Il ne savait pas vraiment pourquoi il s'excusait, mais elle ne s'en formalisa pas. Il la serra un peu plus fort contre lui, ses yeux commençant à le brûler. Bon sang, Haymitch, tu vas pas te mettre à pleurer. De toutes ses forces, il empêcha les larmes de couler. Il ne voulait pas donner cette joie au Capitole. Il ne devait pas montrer sa souffrance. Pourtant, une voix lui soufflait que ce n'était qu'Effie qui allait le juger. Le Président Snow ne le voyait pas...

Alors qu'il sentait encore Effie trembler dans ses bras, il autorisa les larmes à couler en silence.

"Du calme, chérie..."

Sa voix se brisa et il ne dit plus rien, se contenant de lui offrir sa présence. Encore une fois, son rythme cardiaque s'accéléra, son coeur battit dans sa poitrine à lui faire mal. Il se sentait à la fois bien et mal. Effie était dans ses bras, mais elle pleurait et il ne savait pas comment la consoler.
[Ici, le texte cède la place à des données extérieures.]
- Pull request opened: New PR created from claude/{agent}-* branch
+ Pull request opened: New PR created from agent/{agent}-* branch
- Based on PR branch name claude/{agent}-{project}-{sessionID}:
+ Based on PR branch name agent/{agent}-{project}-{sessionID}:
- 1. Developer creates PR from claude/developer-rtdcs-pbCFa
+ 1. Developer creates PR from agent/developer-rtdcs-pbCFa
D'un coup, elle se leva et dit, la voix chevrotante :

"Désolée, je vous dérange, vous avez besoin de dormir..."

Elle s'éloigna de quelques pas mais Haymitch se leva en la rattrapant par la main.

"Non, en ce moment j'ai juste besoin de vous."

Il n'avait même pas décidé de dire ça que les mots étaient déjà sortis de sa bouche. Hein ? Mais elle va te trouver ridicule ! C'était quoi ça ?! Contrairement à ce qu'il pensait, elle se laissa entraîner vers lui et il la fixa dans les yeux.

"Merci pour tout Haymitch."

Pour toute réponse, il se pencha et posa ses lèvres sur les siennes. Elle se laissa faire et ils s'embrassèrent doucement. Pendant ce moment, plus rien n'exista à part eux deux, scellant leurs lèvres dans un baiser tendre et réconfortant.